MATERIAL FOR THIS TASK —
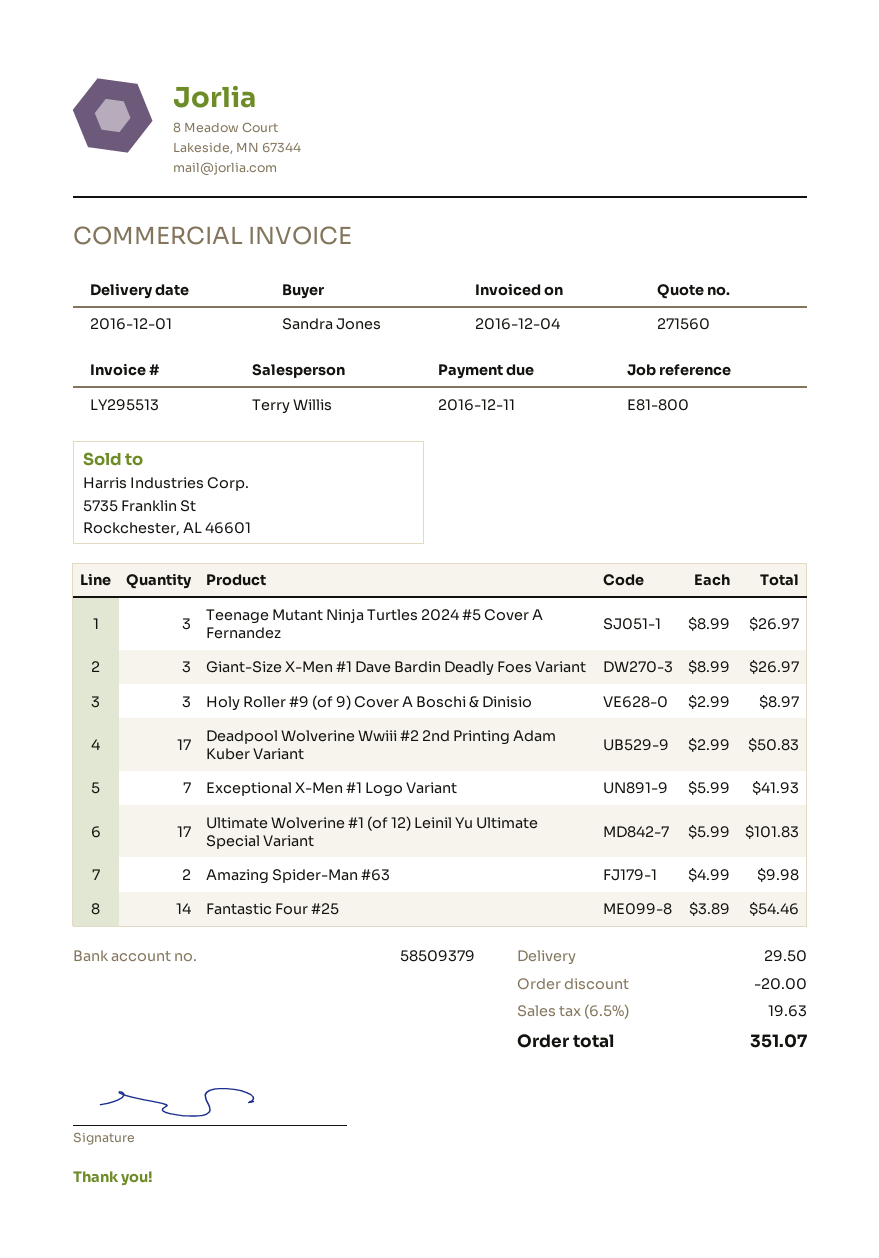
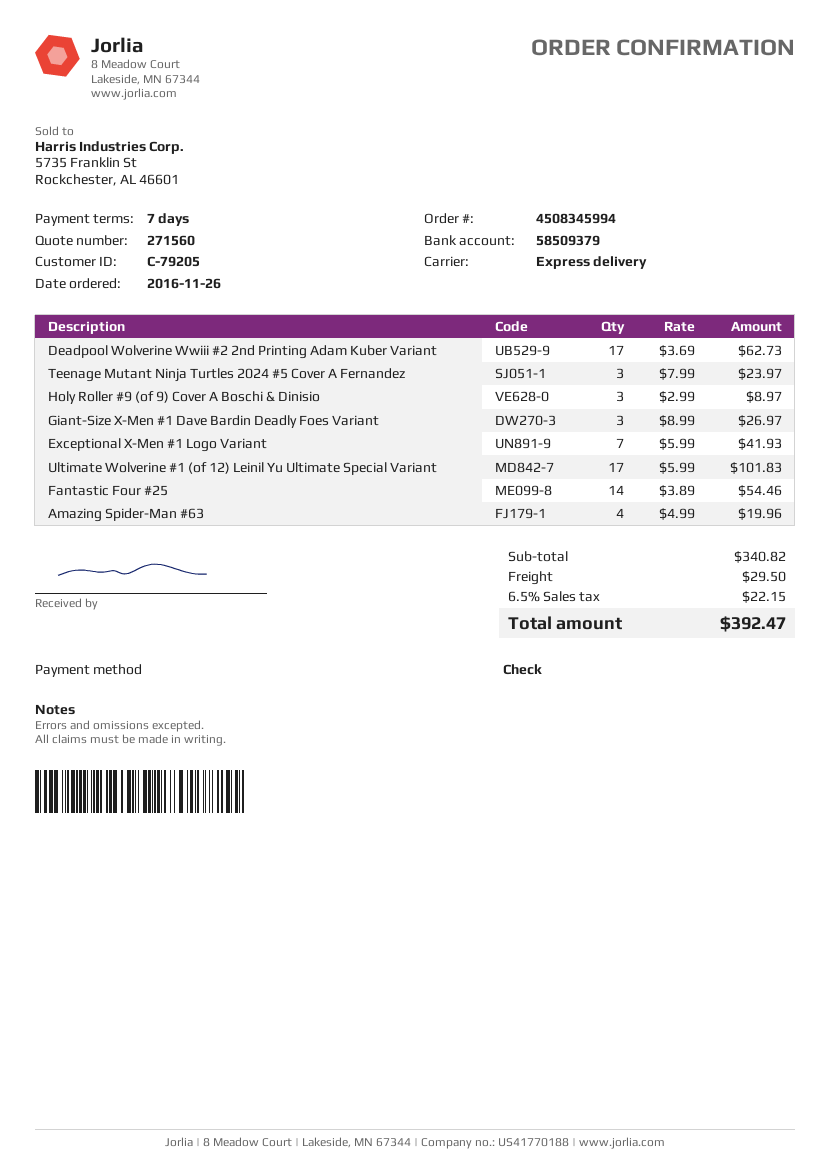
Teenage Mutant Ninja Turtles 2024 #5 Cover A Fernandez: 3 x 8.99 = 26.97 -> 3 x 7.99 = 23.97
Deadpool Wolverine Wwiii #2 2nd Printing Adam Kuber Variant: 17 x 2.99 = 50.83 -> 17 x 3.69 = 62.73
Amazing Spider-Man #63: 2 x 4.99 = 9.98 -> 4 x 4.99 = 19.96
discount: 20.00 -> none
tax: 6.5% = 19.63 -> 6.5% = 22.15
total: 351.07 -> 392.47

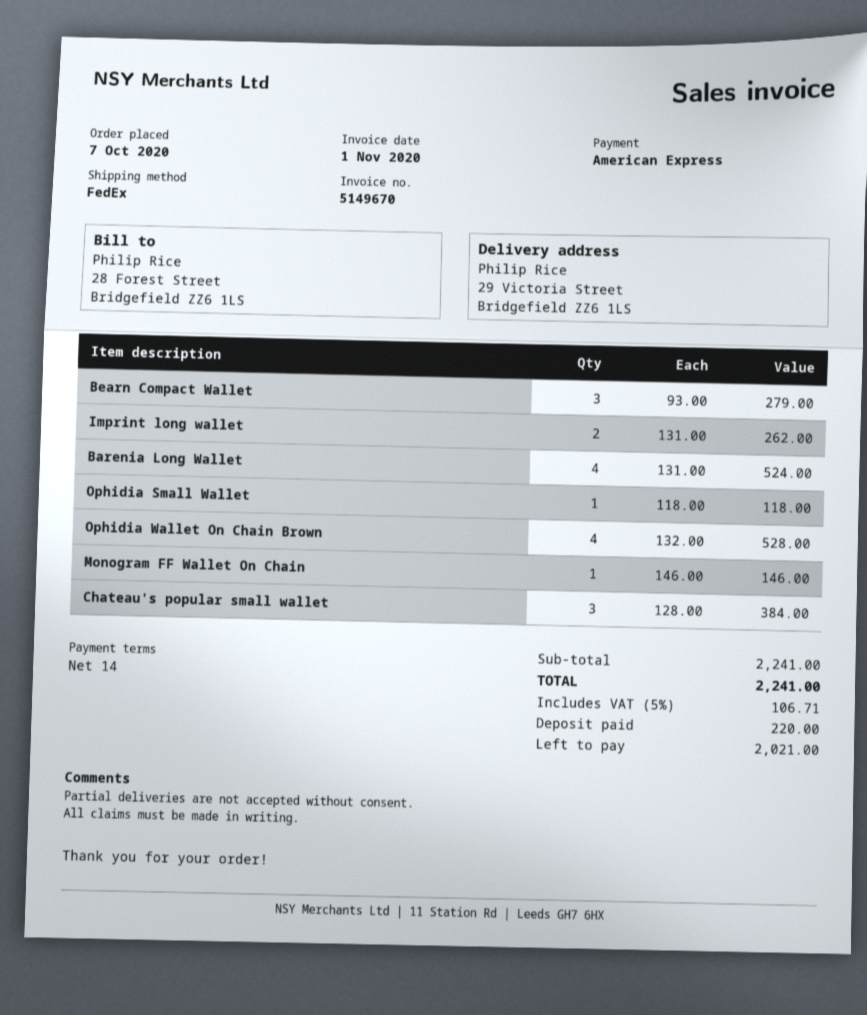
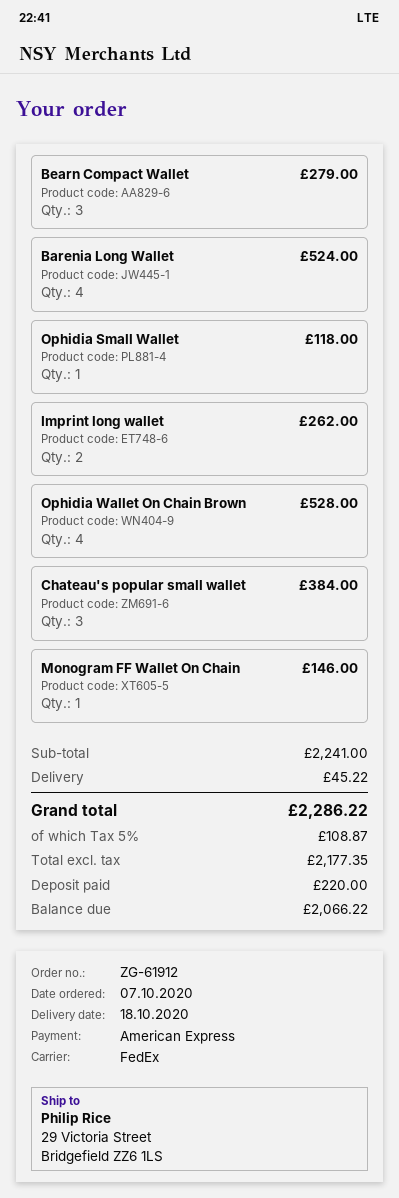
shipping: none -> 45.22
tax: 5% = 106.71 -> 5% = 108.87
total: 2241.00 -> 2286.22
balance: 2021.00 -> 2066.22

TO DO — Give back the material above exactly, but without its images.

OUTPUT OF THE TASK —
Teenage Mutant Ninja Turtles 2024 #5 Cover A Fernandez: 3 x 8.99 = 26.97 -> 3 x 7.99 = 23.97
Deadpool Wolverine Wwiii #2 2nd Printing Adam Kuber Variant: 17 x 2.99 = 50.83 -> 17 x 3.69 = 62.73
Amazing Spider-Man #63: 2 x 4.99 = 9.98 -> 4 x 4.99 = 19.96
discount: 20.00 -> none
tax: 6.5% = 19.63 -> 6.5% = 22.15
total: 351.07 -> 392.47

shipping: none -> 45.22
tax: 5% = 106.71 -> 5% = 108.87
total: 2241.00 -> 2286.22
balance: 2021.00 -> 2066.22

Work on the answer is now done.